I am using the NHT superzero for surrounds, so will it be okay since I heard that speaker matching less important for the surrounds?


----------



## gorb (Sep 5, 2010)

Yes, speaker matching for surrounds is not really a big deal (at least in my experience).

If you were listening to multichannel audio that would be a different story.


----------



## youra6 (Oct 24, 2010)

gorb said:


> Yes, speaker matching for surrounds is not really a big deal (at least in my experience).
> 
> If you were listening to multichannel audio that would be a different story.

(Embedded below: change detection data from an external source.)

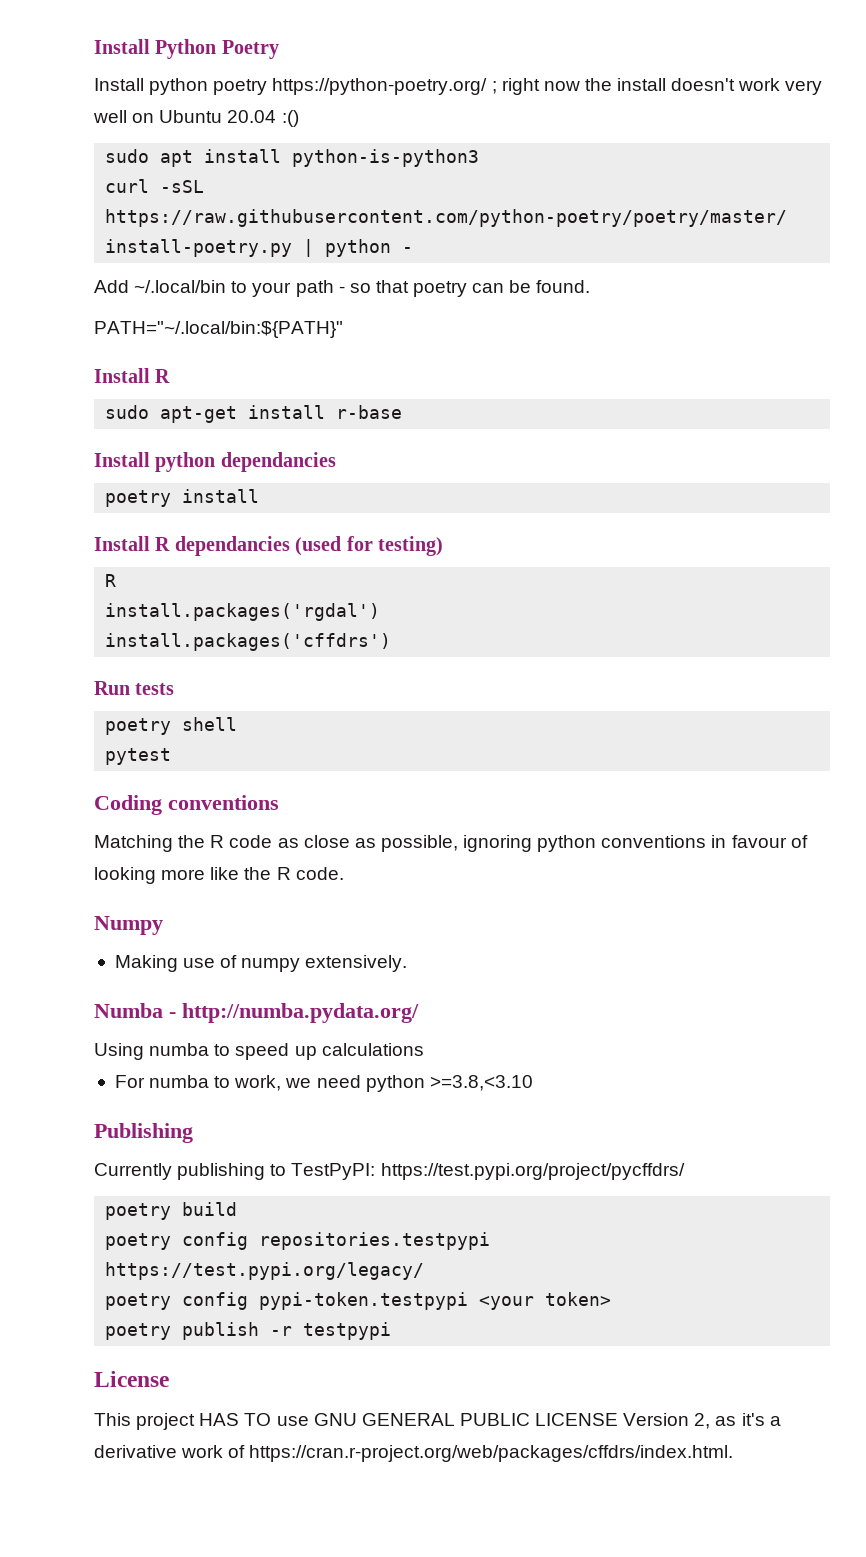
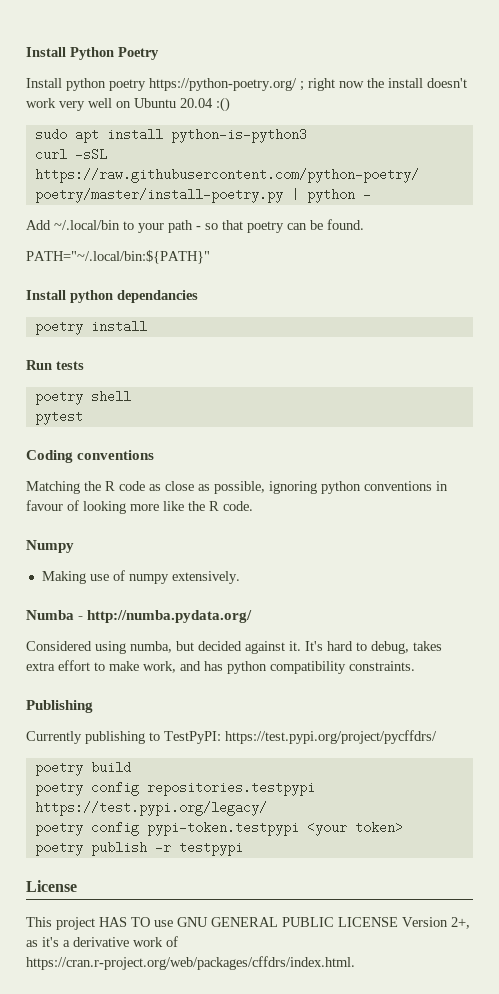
  PATH="~/.local/bin:${PATH}"
- Install R
- sudo apt-get install r-base
- Install R dependancies (used for testing)
- R
- install.packages('rgdal')
- install.packages('cffdrs')
- Using numba to speed up calculations
- For numba to work, we need python >=3.8,<3.10
+ Considered using numba, but decided against it. It's hard to debug, takes extra effort to make work, and has python compatibility constraints.
- This project HAS TO use GNU GENERAL PUBLIC LICENSE Version 2, as it's a derivative work of https://cran.r-project.org/web/packages/cffdrs/index.html.
+ This project HAS TO use GNU GENERAL PUBLIC LICENSE Version 2+, as it's a derivative work of https://cran.r-project.org/web/packages/cffdrs/index.html.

In a perfect world, all 3 fronts should be the same for seamless audio. However:

I usually see people use a "weaker" speaker for CC, and stronger speakers for L&R.

My setup is the opposite, "stronger" CC, and weaker L&R fronts.

I just want to know if the former is more preferred over the latter.


----------



## eugovector (Sep 4, 2006)

Most information comes from the center speaker so one theory would be to use a "stronger" speaker in the place where most info is found. 

Most folks use larger speakers for l/r not out of design, but simply because they are easier to accommodate than a center speaker sitting above or below a screen.


----------



## youra6 (Oct 24, 2010)

What concerns me now isn't matching timbre... Its that my SR508 might under drive the CF-70s


----------